WORK REQUEST -> Work through the entries below and show every line in which "used" is found.

** Opening RECORDS TO USE block **

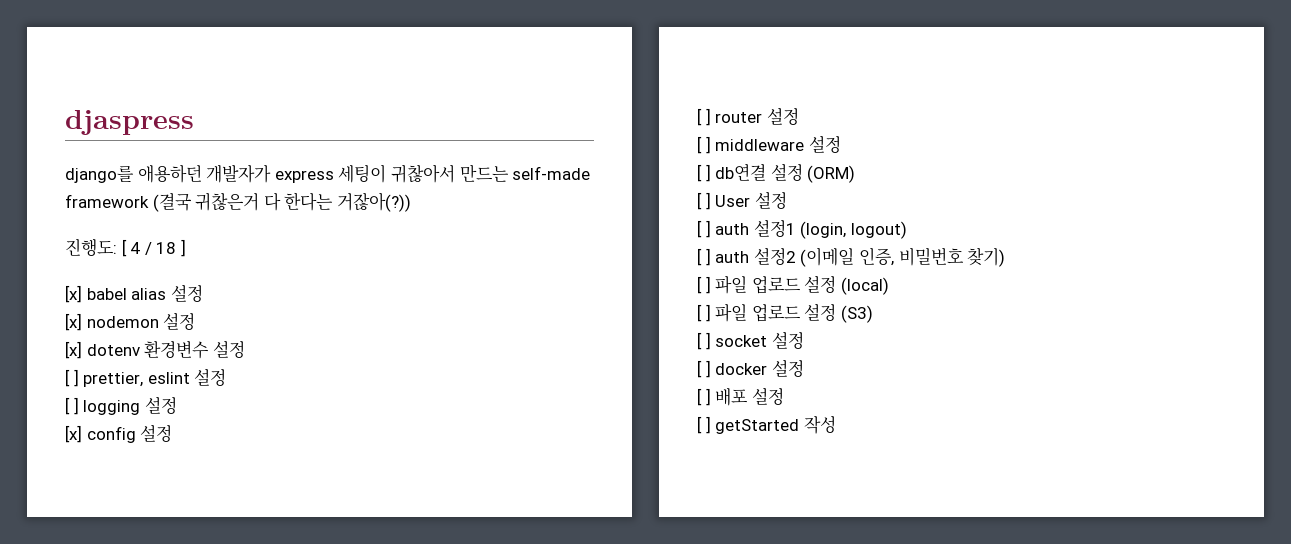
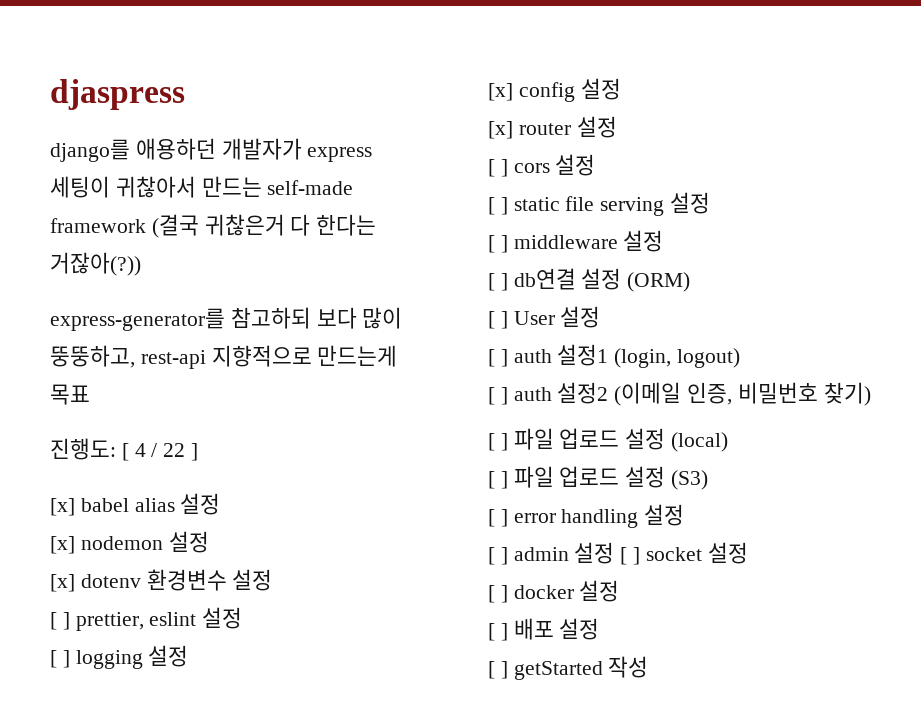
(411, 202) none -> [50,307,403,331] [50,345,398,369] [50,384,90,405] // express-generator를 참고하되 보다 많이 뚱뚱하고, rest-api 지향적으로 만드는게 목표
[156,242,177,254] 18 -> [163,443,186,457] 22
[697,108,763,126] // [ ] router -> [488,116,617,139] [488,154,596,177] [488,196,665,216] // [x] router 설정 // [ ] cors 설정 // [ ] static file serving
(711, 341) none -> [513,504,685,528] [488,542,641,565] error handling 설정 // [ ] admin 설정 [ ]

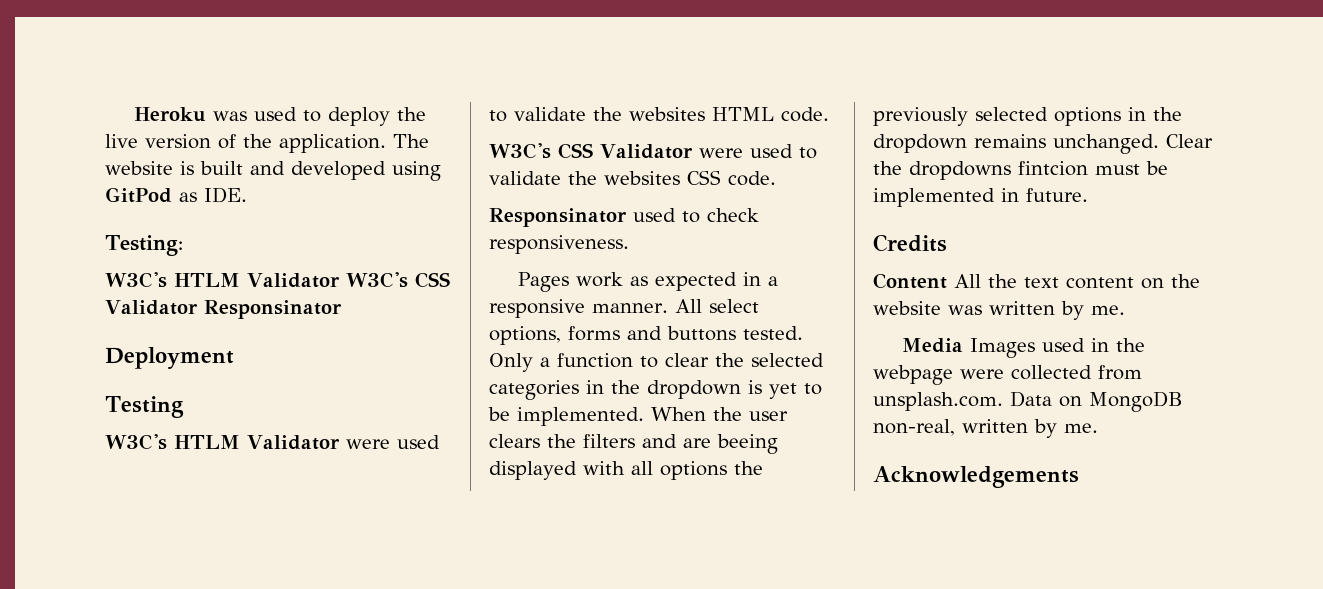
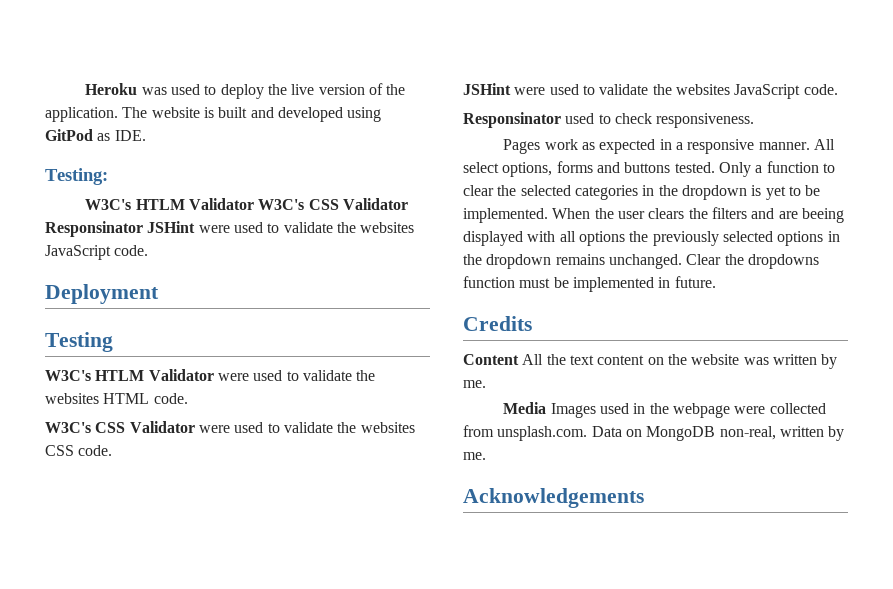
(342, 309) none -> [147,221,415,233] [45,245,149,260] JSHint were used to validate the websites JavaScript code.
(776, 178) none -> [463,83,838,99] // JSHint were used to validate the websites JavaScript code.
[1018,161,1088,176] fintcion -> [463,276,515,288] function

** Closing RECORDS TO USE block **

OUTPUT OF THE EXERCISE ->
(342, 309) none -> [147,221,415,233] [45,245,149,260] JSHint were used to validate the websites JavaScript code.
(776, 178) none -> [463,83,838,99] // JSHint were used to validate the websites JavaScript code.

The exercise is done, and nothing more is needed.